Version difference data:
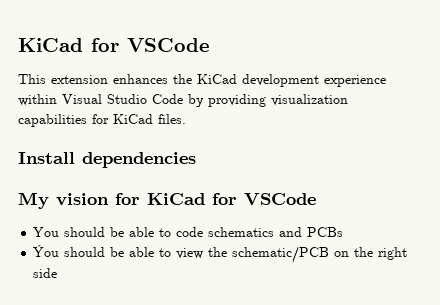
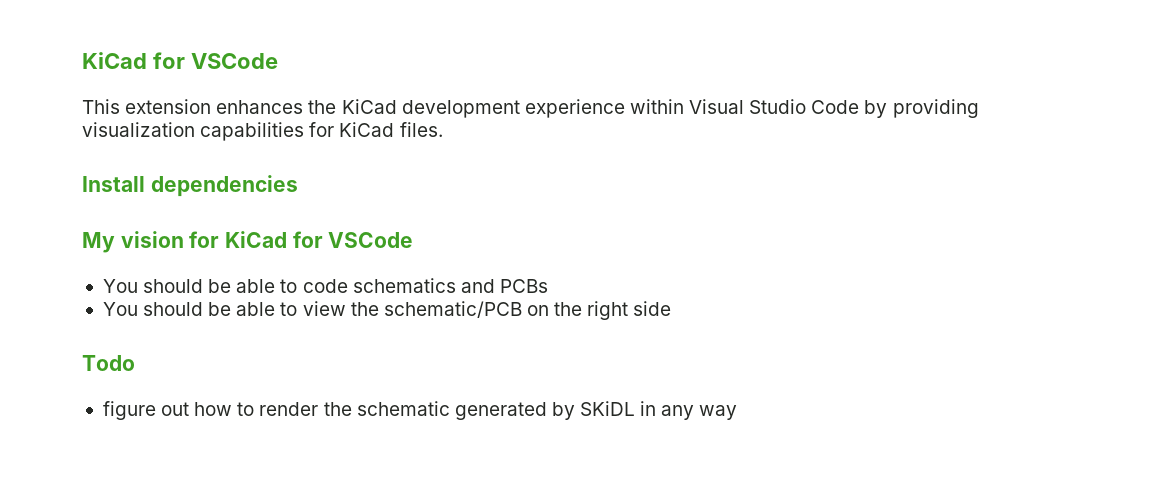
- Ýou should be able to view the schematic/PCB on the right side
+ You should be able to view the schematic/PCB on the right side
+ Todo
+ figure out how to render the schematic generated by SKiDL in any way

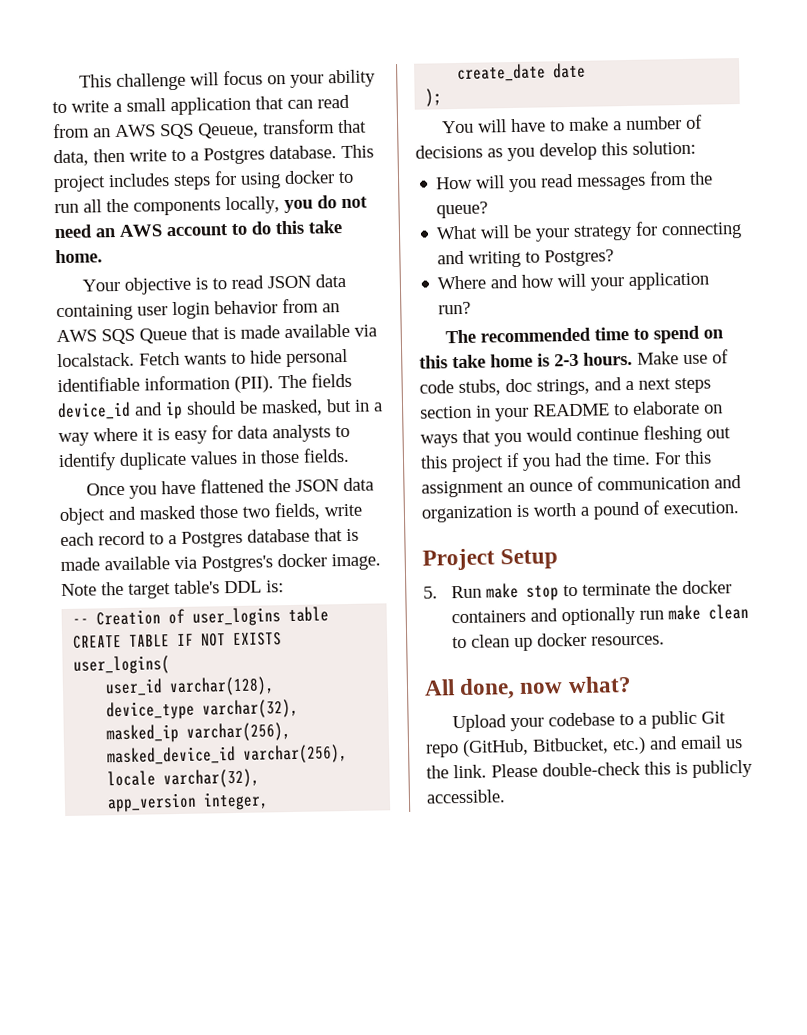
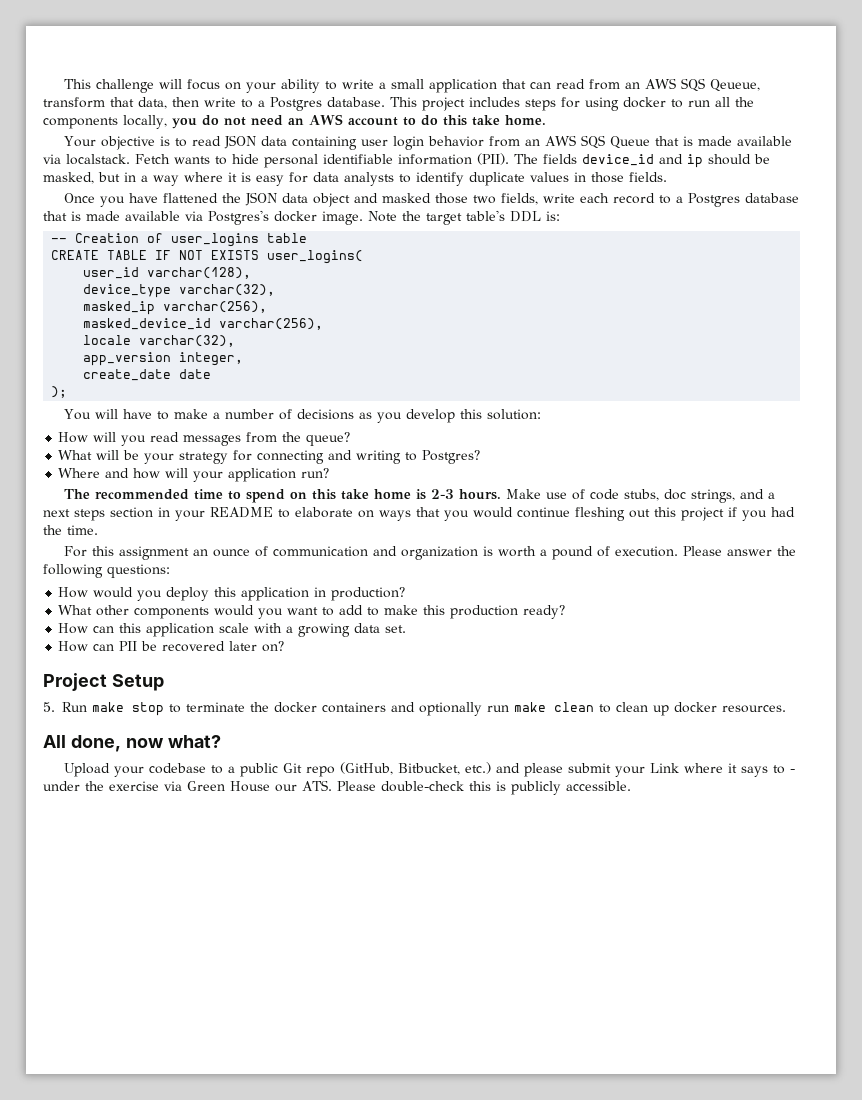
- Make use of code stubs, doc strings, and a next steps section in your README to elaborate on ways that you would continue fleshing out this project if you had the time. For this assignment an ounce of communication and organization is worth a pound of execution.
+ Make use of code stubs, doc strings, and a next steps section in your README to elaborate on ways that you would continue fleshing out this project if you had the time.
+ For this assignment an ounce of communication and organization is worth a pound of execution. Please answer the following questions:
+ How would you deploy this application in production?
+ What other components would you want to add to make this production ready?
+ How can this application scale with a growing data set.
+ How can PII be recovered later on?
- Upload your codebase to a public Git repo (GitHub, Bitbucket, etc.) and email us the link. Please double-check this is publicly accessible.
+ Upload your codebase to a public Git repo (GitHub, Bitbucket, etc.) and please submit your Link where it says to - under the exercise via Green House our ATS. Please double-check this is publicly accessible.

#### [WORK TO BE COMPLETED]
Please copy out each line of the data in which the word "side" occurs.

#### [YOUR SOLUTION]
- Ýou should be able to view the schematic/PCB on the right side
+ You should be able to view the schematic/PCB on the right side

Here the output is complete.